🇨🇳 Alibaba’s Qwen team just launched its BIGGEST model yet (1T+ parameter)

Alibaba drops a trillion-param Qwen, Kimi K2 upgrades, Grok4 tops FutureX, OpenAI builds chips and hiring marketplace, Warner sues Midjourney, Unsloth advances RL.

Sep 06, 2025

Read time: 10 min

📚 Browse past editions here.

( I publish this newletter daily. Noise-free, actionable, applied-AI developments only).

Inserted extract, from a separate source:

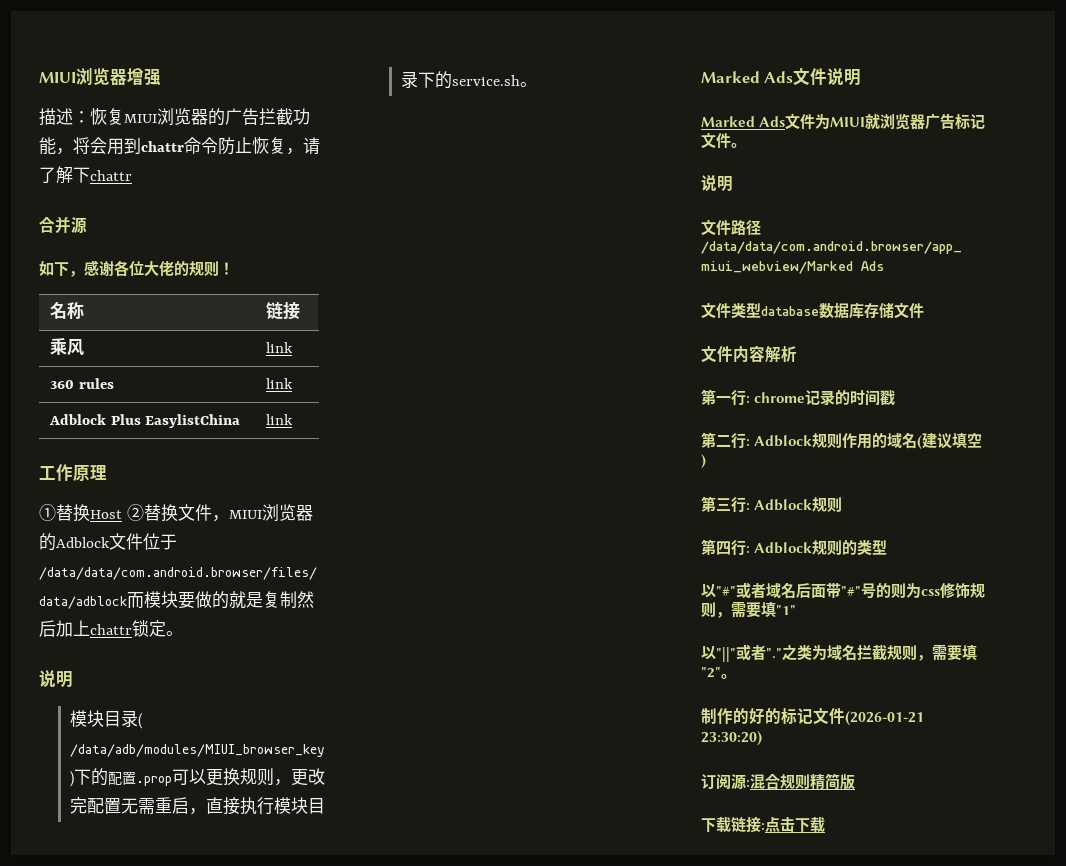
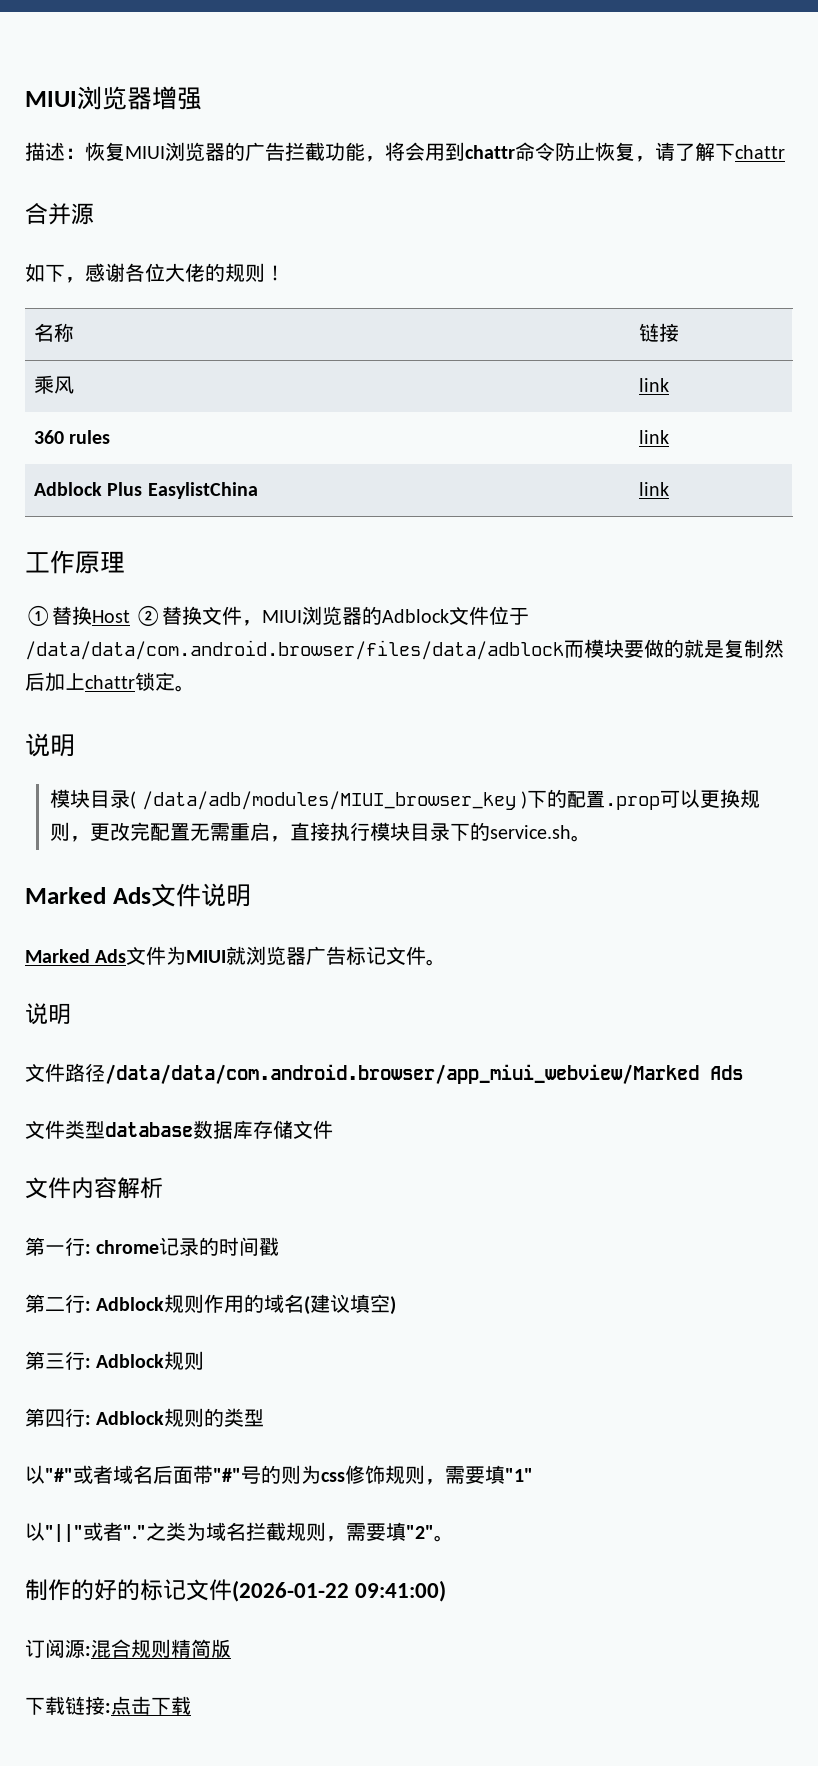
- 制作的好的标记文件(2026-01-21 23:30:20)
+ 制作的好的标记文件(2026-01-22 09:41:00)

⚡In today’s Edition (5-Sept-2025):

🚀Alibaba’s Qwen team just launched its BIGGEST model yet (1T+ parameter)
🏆 Kimi K2 just rolled out a major upgrade with the release of its next version Instruct-0905
🖼️ Warner Bros. Discovery sued Midjourney alleging the AI service copied its films and shows.
👨‍🔧 OpenAI is teaming up with Broadcom to build a custom AI accelerator, with first chips targeted for 2026, starting internal use and aimed at cutting reliance on Nvidia.
📚 OpenAI is building an AI hiring marketplace and issuing AI skills certifications to tie learning directly to jobs, in direct competition to Linkedin.
🏆 Grok4 continues to outperform GPT5-pro, ChatGPT-Agent, and Gemini Deep Think! on FutureX benchmark.
🧑‍🎓 Unsloth released More efficient reinforcement learning (RL) with multiple algorithmic advancements

Connect with me on X (Twitter)

🚀Alibaba’s Qwen team just launched its BIGGEST model yet (1T+ parameter)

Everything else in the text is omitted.